*** Opening Dataset content ***

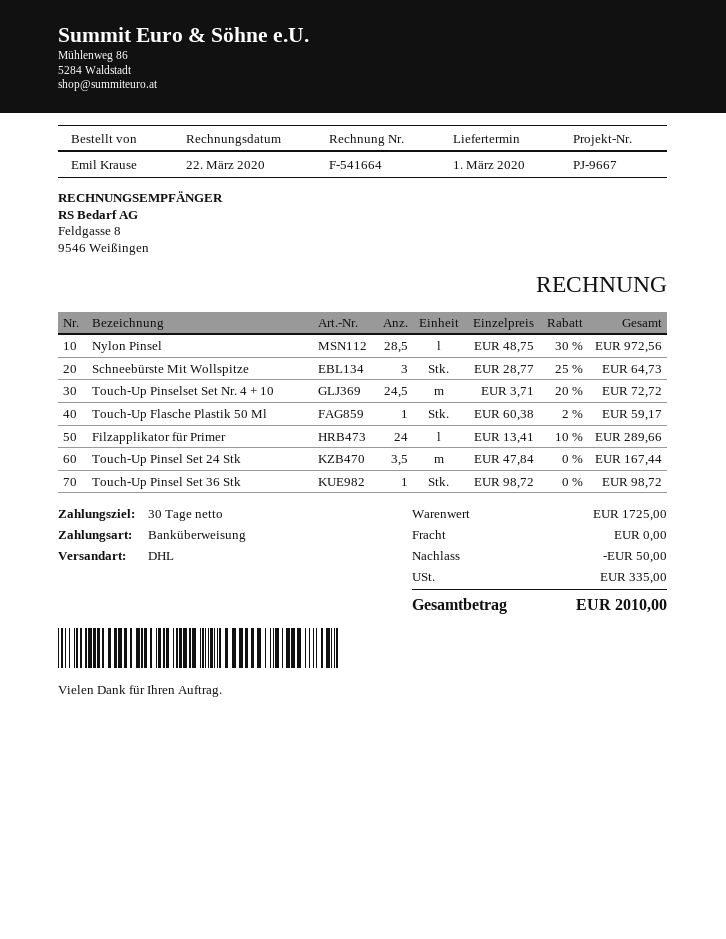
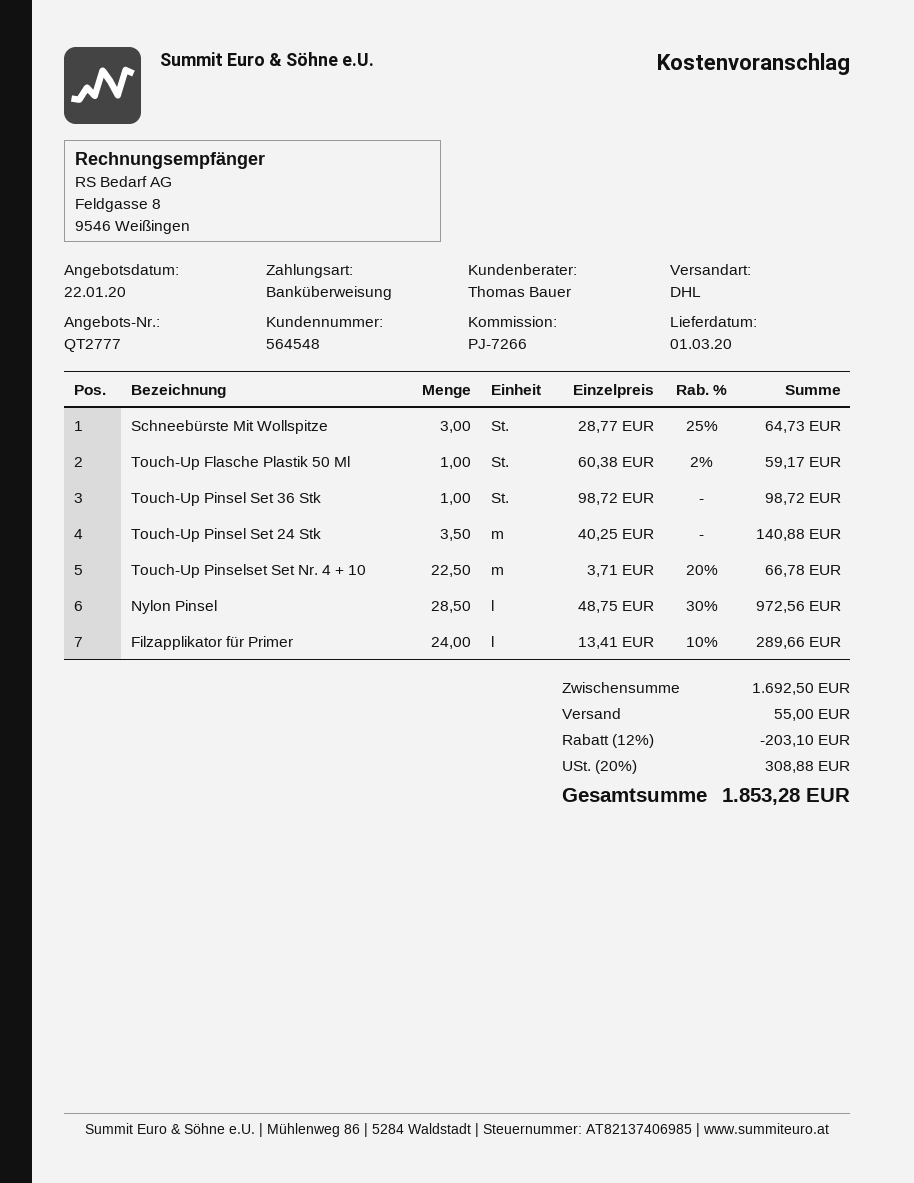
reference: PJ-9667 -> PJ-7266
Touch-Up Pinselset Set Nr. 4 + 10: 24.5 x 3.71 - 20% = 72.72 -> 22.5 x 3.71 - 20% = 66.78
Touch-Up Pinsel Set 24 Stk: 3.5 x 47.84 = 167.44 -> 3.5 x 40.25 = 140.88
subtotal: 1725.00 -> 1692.50
discount: 50.00 -> 203.10
shipping: 0.00 -> 55.00
tax: 335.00 -> 308.88
total: 2010.00 -> 1853.28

*** Closing Dataset content ***

→ About this task
Leave out the pictures, and give all the records again exactly.

→ Solution for this exercise
reference: PJ-9667 -> PJ-7266
Touch-Up Pinselset Set Nr. 4 + 10: 24.5 x 3.71 - 20% = 72.72 -> 22.5 x 3.71 - 20% = 66.78
Touch-Up Pinsel Set 24 Stk: 3.5 x 47.84 = 167.44 -> 3.5 x 40.25 = 140.88
subtotal: 1725.00 -> 1692.50
discount: 50.00 -> 203.10
shipping: 0.00 -> 55.00
tax: 335.00 -> 308.88
total: 2010.00 -> 1853.28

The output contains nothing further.